Salt In the Wound
The story of Saltville VA (or as some of us call it now “Saltvegas”) is dotted with cultural and ecological importance, disaster, battle, harshness, history, and simple beauty. The people there are rugged and good-natured. They adapt to the sharp slopes of the hills around them and the swampy waterways of the valley. Saltville is tucked away in the backwoods of Southwest Virginia and to go there usually means that you go back in time. Over the past centuries Saltville has become a national historic landmark with the past battles of our own Civil War and a world treasure with the discoveries of artifacts and animal specimens ranging back to before the Ice Age. The importance of Saltville for all researchers is the salt deposit in the earth’s crust. Salt has always been a vital ingredient to our way of life. This deposit allowed many cultures and animals to thrive. But, to remain connected to this fertile land meant that most had to guard what they had with their lives. Some of the residents of Saltville were, prehistoric mammals including the mammoth, several tribes of American Indians, early American trail blazers, Spanish Conquistadors, Confederate and Union troops, mining companies, and my own ancestors.
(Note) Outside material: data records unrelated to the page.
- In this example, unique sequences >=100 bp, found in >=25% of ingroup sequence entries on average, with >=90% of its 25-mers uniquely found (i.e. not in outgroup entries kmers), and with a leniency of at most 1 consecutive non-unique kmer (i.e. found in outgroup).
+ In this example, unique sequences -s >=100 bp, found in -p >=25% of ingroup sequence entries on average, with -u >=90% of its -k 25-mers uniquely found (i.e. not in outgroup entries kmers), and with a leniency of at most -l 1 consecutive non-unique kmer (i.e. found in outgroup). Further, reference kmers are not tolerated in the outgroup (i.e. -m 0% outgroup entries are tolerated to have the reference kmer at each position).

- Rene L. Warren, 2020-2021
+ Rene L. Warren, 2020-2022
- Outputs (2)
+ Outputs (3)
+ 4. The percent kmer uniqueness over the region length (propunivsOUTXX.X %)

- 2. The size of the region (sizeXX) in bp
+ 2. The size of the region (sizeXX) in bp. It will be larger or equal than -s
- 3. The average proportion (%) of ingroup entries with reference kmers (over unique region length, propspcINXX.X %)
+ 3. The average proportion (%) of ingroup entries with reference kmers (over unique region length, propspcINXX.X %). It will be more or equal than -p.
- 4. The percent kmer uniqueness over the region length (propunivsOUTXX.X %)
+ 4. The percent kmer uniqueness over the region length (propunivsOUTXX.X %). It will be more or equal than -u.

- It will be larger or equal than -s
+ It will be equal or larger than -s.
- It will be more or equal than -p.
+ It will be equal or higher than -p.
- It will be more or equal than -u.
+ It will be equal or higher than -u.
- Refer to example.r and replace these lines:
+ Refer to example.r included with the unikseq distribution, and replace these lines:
My mom’s family lived in and around Saltville. My grandfather worked on the 9th level (800 feet below the earth) with the United States Gypsum Company. That is another story. The gypsum company owned The Locust Cove mine which opened it’s first mine in 1961 and remained opened for almost 40 years. It was shut down in 2000, along with the plant after several mines collapsed causing major damage to farmland, roads, and some of it people. I could go on and on about the history of Saltville but I want to talk about one incident, the 1924 Christmas Eve Muck Dam Disaster. I do want to say that you can still see the holes left from Civil war cannon balls in the abandoned railways going in and out of Saltville. I used to go looking for them as a boy.
On this night the town of Saltville did stir with the sound of it’s large Muck Dam exploding and breaking. At the start of 1908 the Mathieson Alkai Works plant started pumping waste into a pond at the North Folk of the Holston River. By Christmas of 1924 the amount of caustic muck that resided in that pond covered 30 + acres with a 100-foot dam holding one side of this stuff from escaping. When the Muck Dam broke the pressure of waste went running down the valley and destroyed the small town of Palmertown. One of these houses was my family’s farmhouse. Nineteen people died in the flood. Large pieces of the explosion blocked the North Fork and flooded the smaller community of Chinch Row. See witness stories here.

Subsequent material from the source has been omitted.